Jackson replied, “I do.” Bishop went on to say that Jackson would fight it if he were elected, as well as voter ID.

“He says he’s going to continue to fight those things that are election of suppression, and as the attorney general of North Carolina, he’s setting himself up as a legislative policy opposition point to the legislature, and that is unworkable, and it is wrong,” Bishop said.

During a question on maintaining and attracting more people to law enforcement, he would also state that Jackson voted against every pay increase for the Highway Patrol, the SBI, the ALE, and corrections officers while he was a state senator. But the problem, Bishop said, goes beyond pay.  Police across the country need the support of both political parties.

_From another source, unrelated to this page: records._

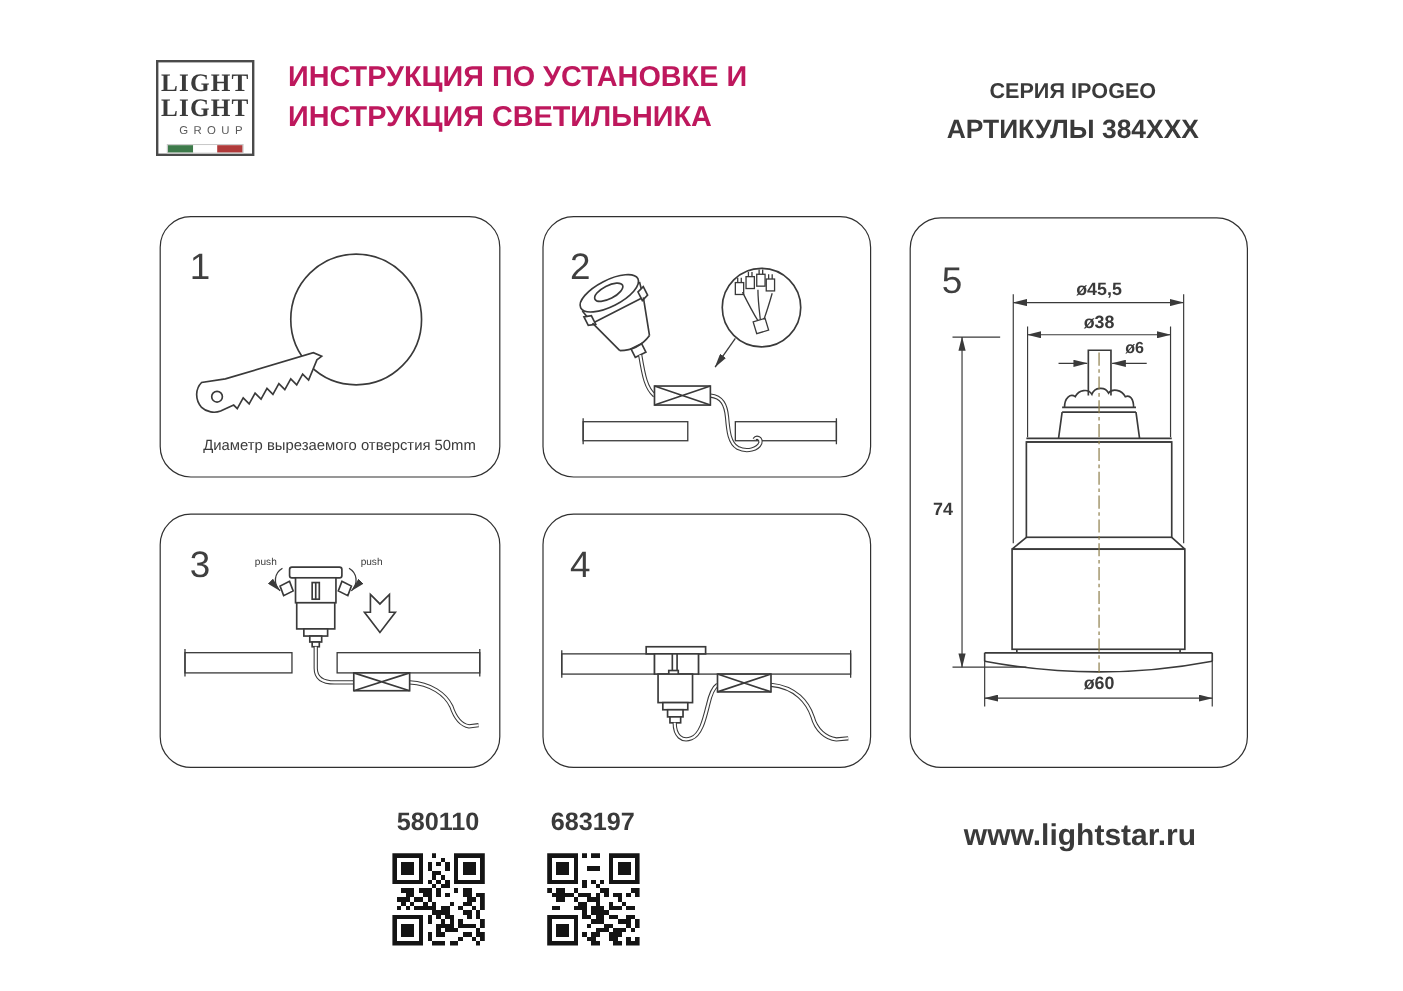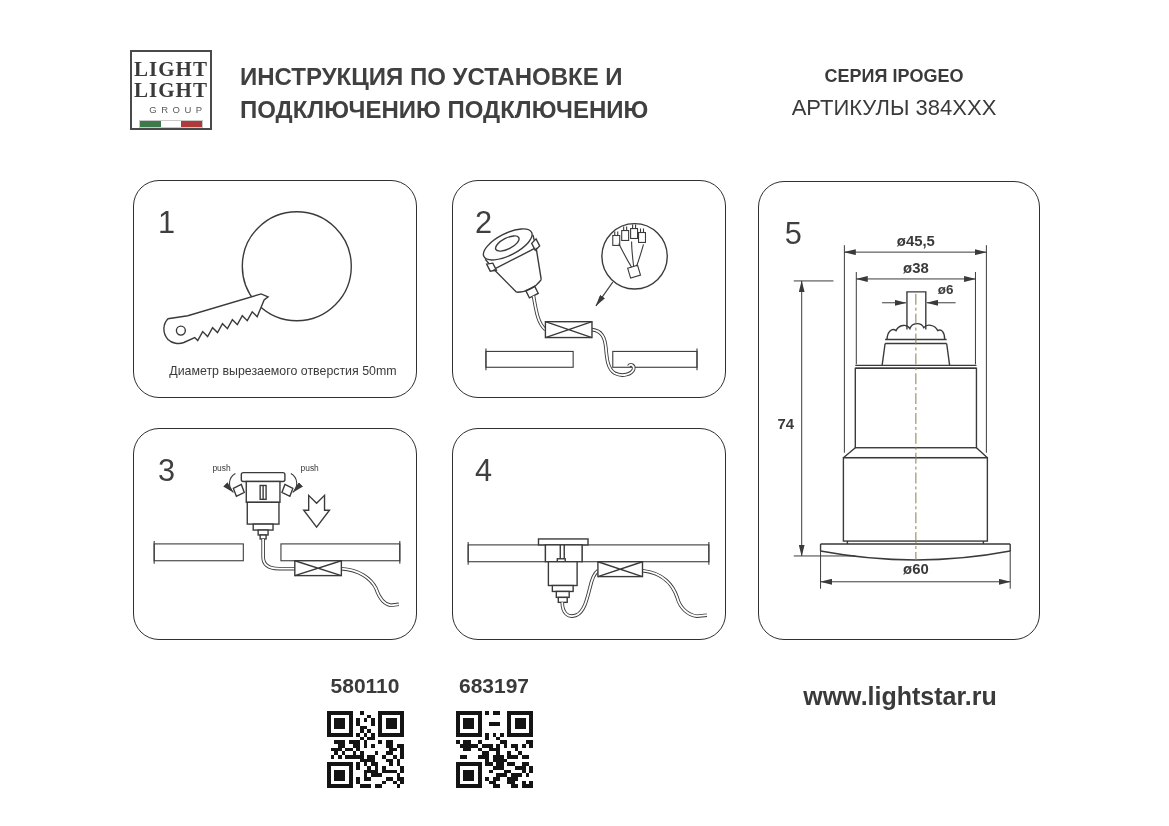"ИНСТРУКЦИЯ ПО УСТАНОВКЕ И" .title { color: #404040 -> #be185d; top: 60px -> 48px }
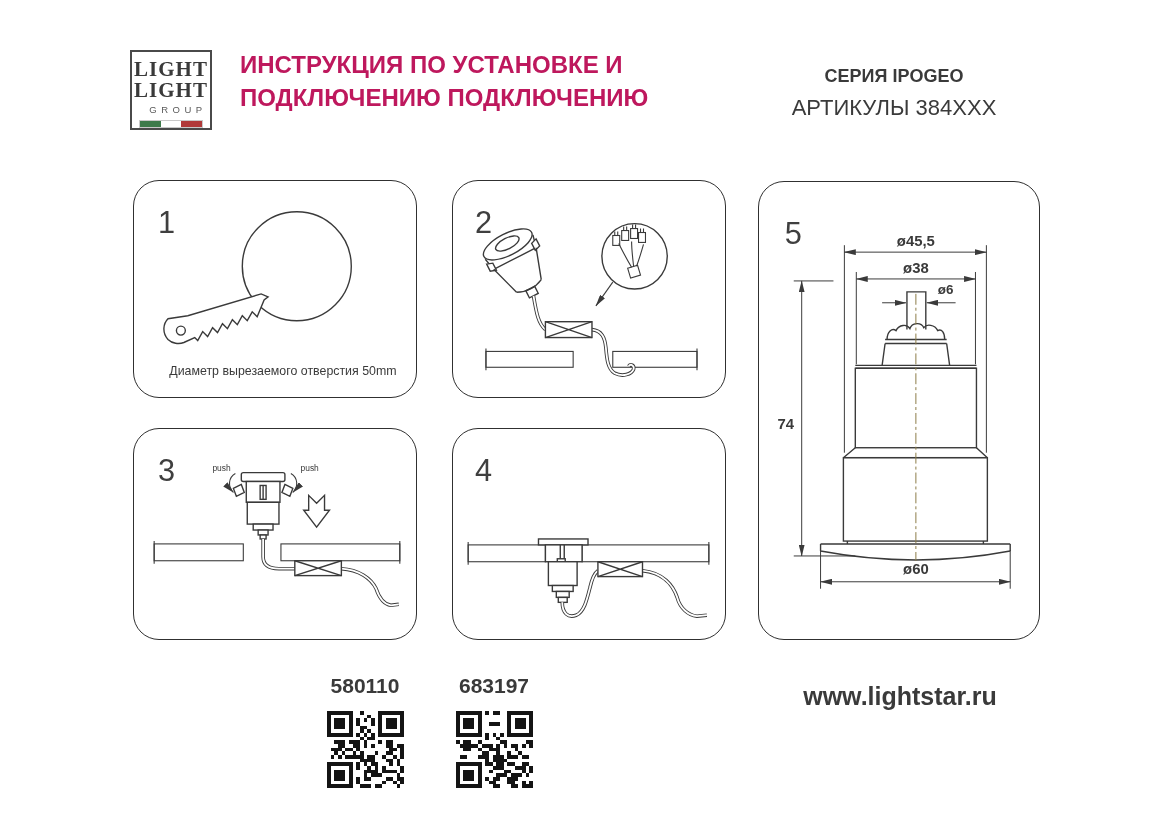"ПОДКЛЮЧЕНИЮ ПОДКЛЮЧЕНИЮ" div { text: ПОДКЛЮЧЕНИЮ ПОДКЛЮЧЕНИЮ -> ИНСТРУКЦИЯ СВЕТИЛЬНИКА }
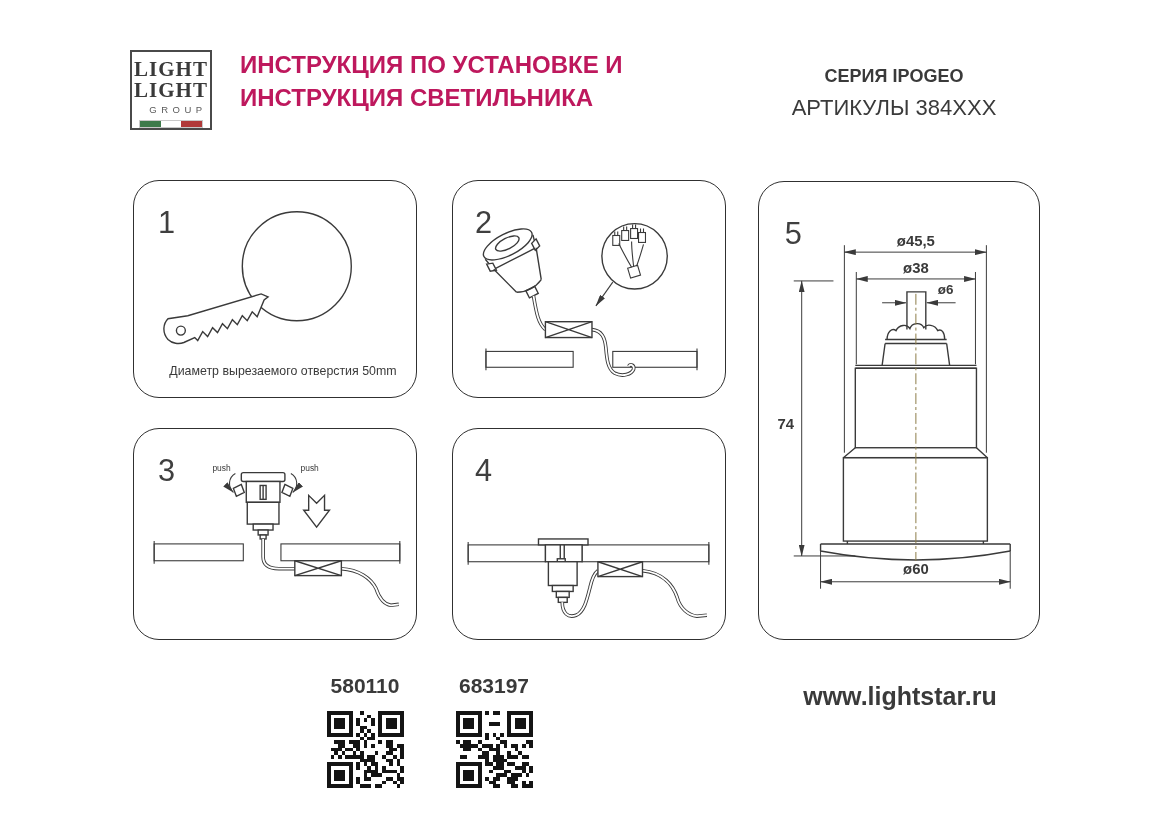"АРТИКУЛЫ 384XXX" .articles { font-weight: 400 -> 700 }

Jackson defended his voted against law enforcement pay raises because they were in the annual state budget, which he believes underfunded public education.

Bishop would also take issue with Jackson’s record as prosecuting attorney, claiming that Jackson mainly dealt with traffic cases, misdemeanor pleas and a few felony cases.

“Spending three years taking pleas in criminal court does not make you a practicing lawyer in a way that you can handle the complex work of the attorney general’s office,” he said, comparing his 29 years as a litigator in North Carolina at all levels of the state and federal court system.

Jackson disputed that, saying he has prosecuted major sex offense cases, has had over a dozen jury trials, had several hundred bench trials, served in the military for 21 years, is currently a major in the Jag Corps, and has served in private practice for several years.

Questions on legalizing marijuana, how to handle the Surgeon General’s warning about social media for teens, a ban on Tik-Tok, and the bill recently vetoed by Democrat Gov. Roy Cooper about expanding the offenses for which 16- and 17-year-olds are tried as adults were also discussed.